I'm going to give you some tips for working on this problem and others like it, but first, I'm going to give you a word of advice: use the Laplace Transform only as a last resort; it is rarely necessary and almost always cumbersome.

Here's the method for approaching this problem: instead of making more work for yourself by taking the Laplace Transform, make less work by recasting the problem to be in terms of the variable $d=(x_2-x_1)$ at the very beginning and then subtracting the two equations of motion from one another. This change of variables looks like this:

$$ \ddot x_1=((x_2-x_1)-L)\\ \ddot x_2=-((x_2-x_1)-L)\\ \ddot x_2-\ddot x_1=-2((x_2-x_1)-L)\\ \ddot d=-2(d-L) $$

From here, if you make one more change of variables to $X=d-L$ the problem becomes almost trivial to solve. And once you've solved it you can change your variables back to be in terms of $d$. Then, by plugging in your initial conditions (written in terms of $d$, of course), you should have no problem getting the solution.

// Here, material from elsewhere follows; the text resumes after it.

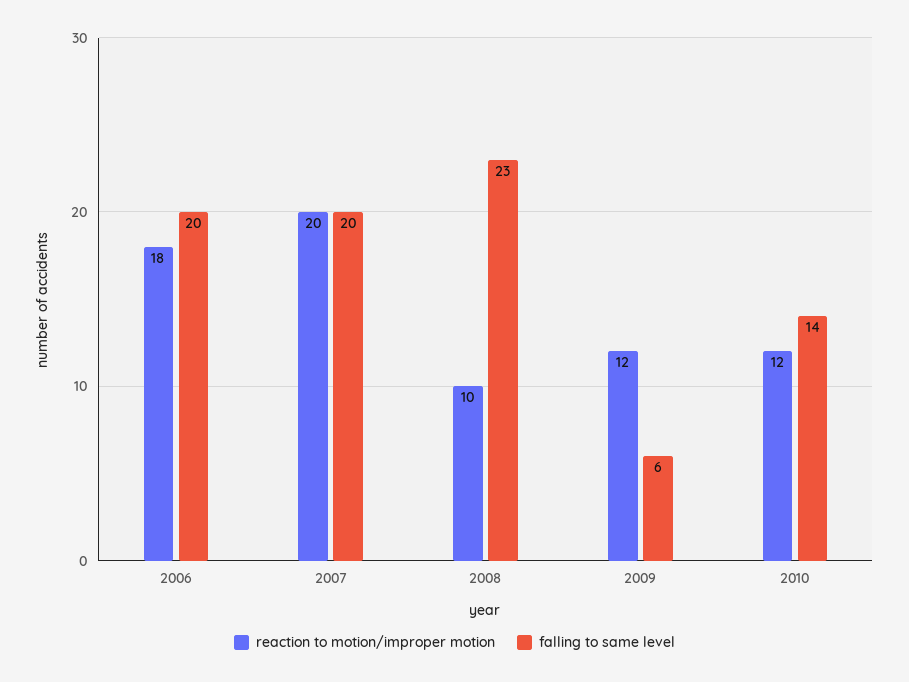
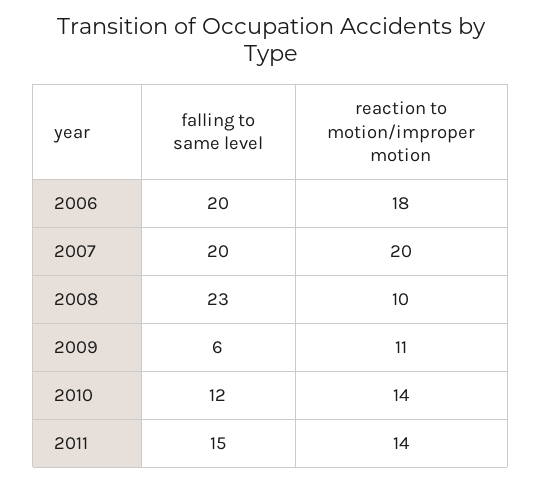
reaction to motion/improper motion, 2009: 12 -> 11
reaction to motion/improper motion, 2010: 12 -> 14
falling to same level, 2010: 14 -> 12
falling to same level, 2011: none -> 15
reaction to motion/improper motion, 2011: none -> 14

You'll find that $d$ might still sometimes be negative in this new solution if $v$ is sufficiently large. This is due to the artificiality of the problem: real springs don't perfectly obey Hooke's Law and when the masses get close enough they would actually run into each other, but our model here doesn't take any of that into account. For this reason, our model allows the masses to pass through each other. Thankfully, the only thing that a negative value of $d$ means is that mass-1 is to the right of mass-2 - all of the kinematical properties still behave correctly.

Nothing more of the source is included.